The UK has been labelled the second riskiest market to do business in by asset management and private equity firms, according to a Ropes & Gray survey.
The survey of 300 senior executives across North America, EMEA, Asia Pacific and Latin America across a variety of sectors, found 19% of asset managers and 14% of private equity houses viewed the UK as the market which posed the "most significant risk" their business.
It was second to only China among the most riskiest regions with many citing the regulatory and compliance issues that have heightened since the global financial crisis in 2008.
The UK was rated above average on almost every risk factor relative to other developed markets with the country scoring high risk ratings in "competition and antitrust", "regulation and compliance" and "cybersecurity", the survey found.
Amanda Raad, international risk partner at Ropes & Gray, said the UK's vote to leave the European Union had only added to the uncertainty with the firm stating asset managers had a "great deal to lose" in comparison to other sectors if Brexit negotiations do not go to plan.

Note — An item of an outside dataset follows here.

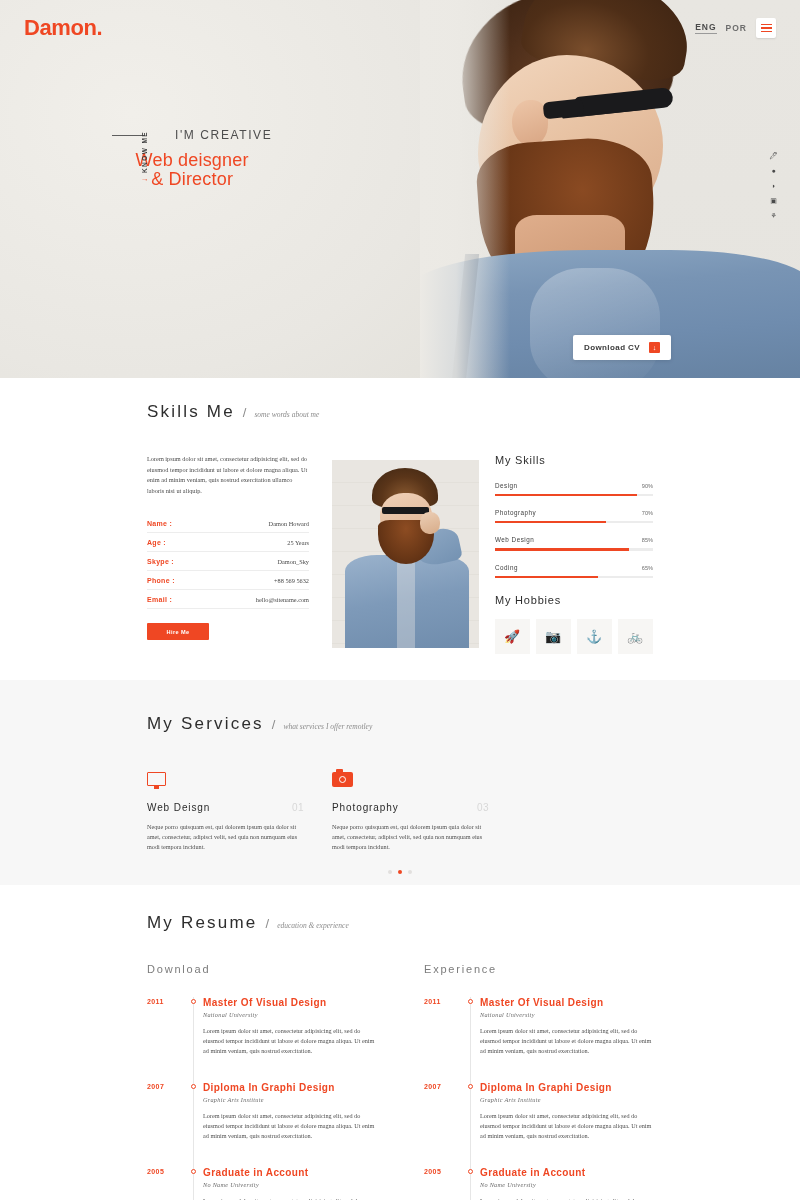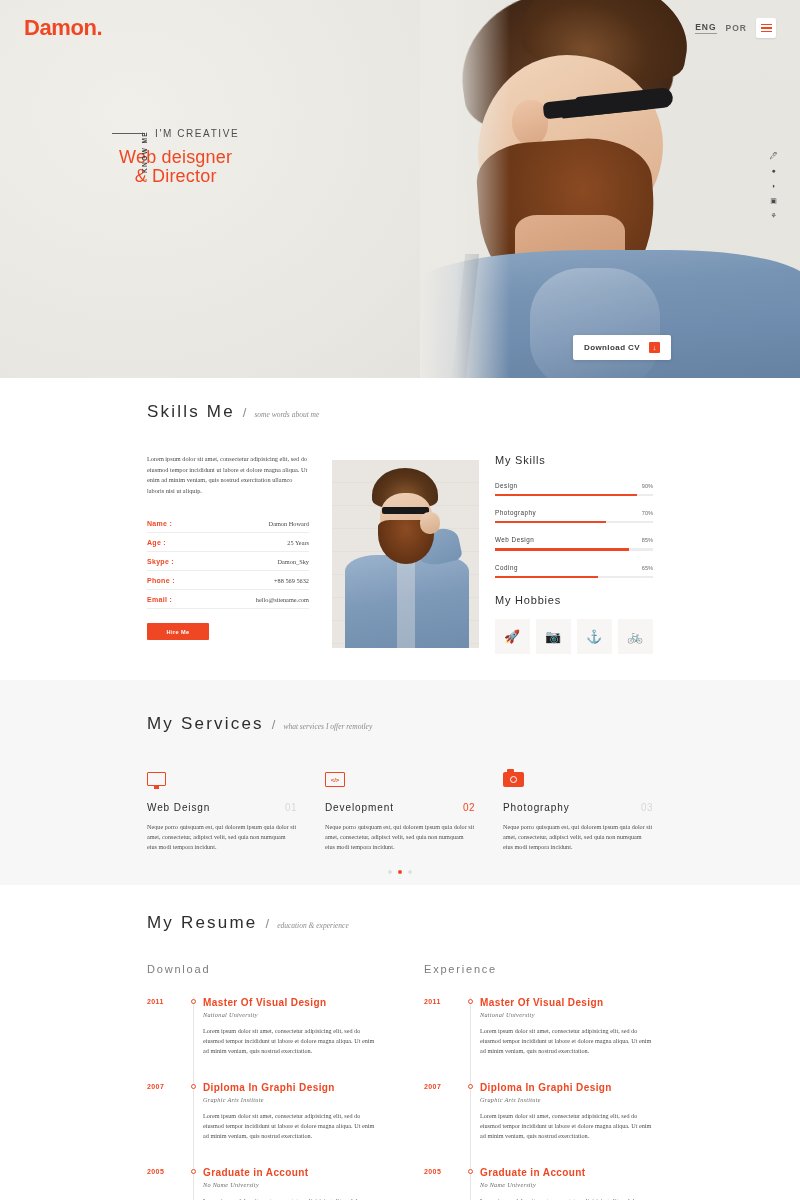"I'M CREATIVE" .hero-eyebrow-text { font-size: 10px -> 12px; margin-left: none -> 20px }
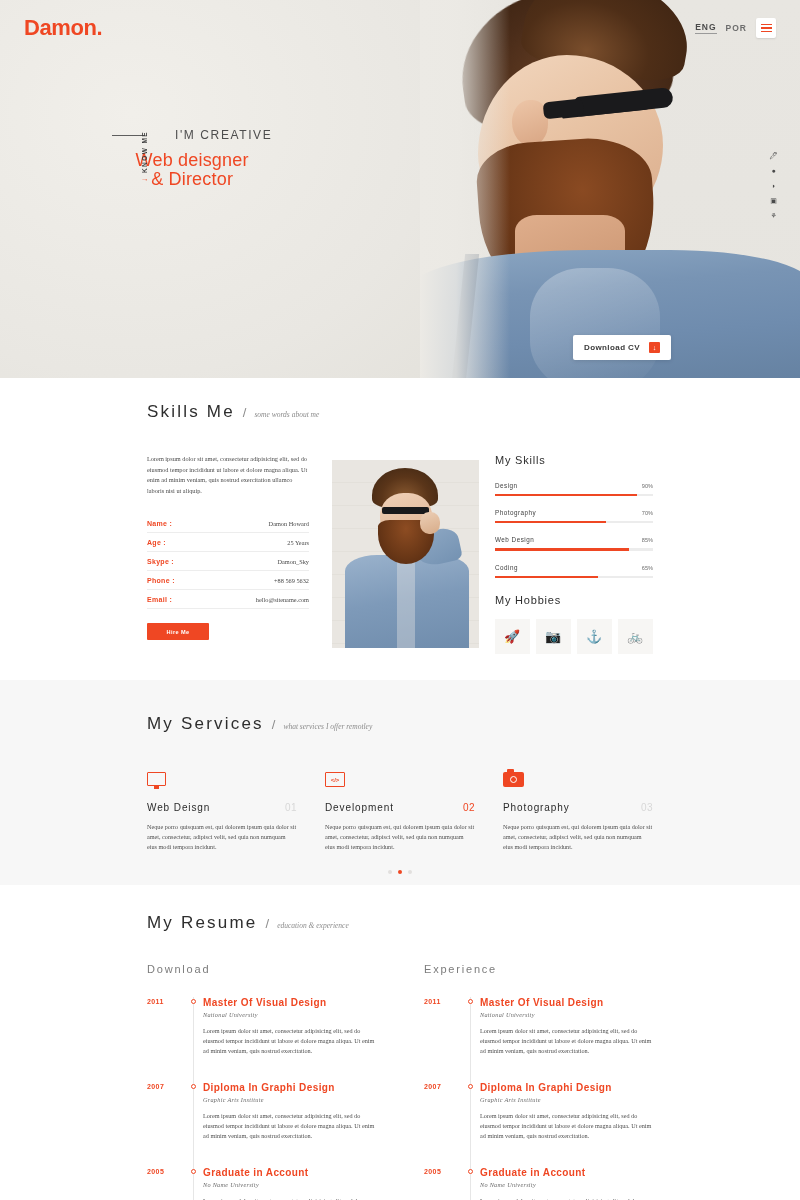"Development" div.service-col { html: <div> <div> <div>&lt;/&gt;</div> </div> <div> <span>Development</span> <span>02</span> </div> <p>Neque porro quisquam est, qui dolorem ipsum quia dolor sit amet, consectetur, adipisci velit, sed quia non numquam eius modi tempora incidunt.</p> </div> -> none }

"There has been such a dramatic change in the regulatory and enforcement landscape of the UK - just as there has been in China - over recent years that investors must quickly adapt. Added to this mix is Brexit, which is only adding to the uncertainty," Raad said.
China was viewed as the most risky market, receiving 38% and 36% of the vote from asset managers and private equity firms respectively, while the US was a close third behind the UK with 11% and 14%.
On China, the firm said: "Clearly, their fears about a broad range of risk factors in this marketplace, when combined with their ambitions for the world's second-largest economy, are front of mind."
While Colleen Conry, partner at Ropes & Grays, said one would expect US President Donald Trump's anti-regulation rhetoric would be seen as a positive for US businesses, so far the opposite has been true as it has added to uncertainty.
"We are in an environment our clients view as overly-regulated, and we are dealing with an administration that is focused on deregulation. How the government executes on its deregulation agenda is very uncertain."
The survey found regulation and compliance was seen as the top risk which multi-nationals were least prepared for with 80% of asset managers and 84% of private equity firms claiming they planned to devote more resources to this area moving forward.
Raad said: "Historically, the number of legal risks faced by investors as compared to financial and reputational risks have been minimal.
"However, over recent years, this framework has begun to change, and investors must also consider potential legal liability relating to corruption, money laundering, anti-trust, cybersecurity, data privacy and tax.
"At the same time, because the regulatory focus has slowly evolved over time, many companies have tried to address each risk on an individual basis, rather than taking a coordinated, centralised approach.
"This is leaving many companies now struggling to effectively prioritise and efficiently tackle the breadth of risks they face."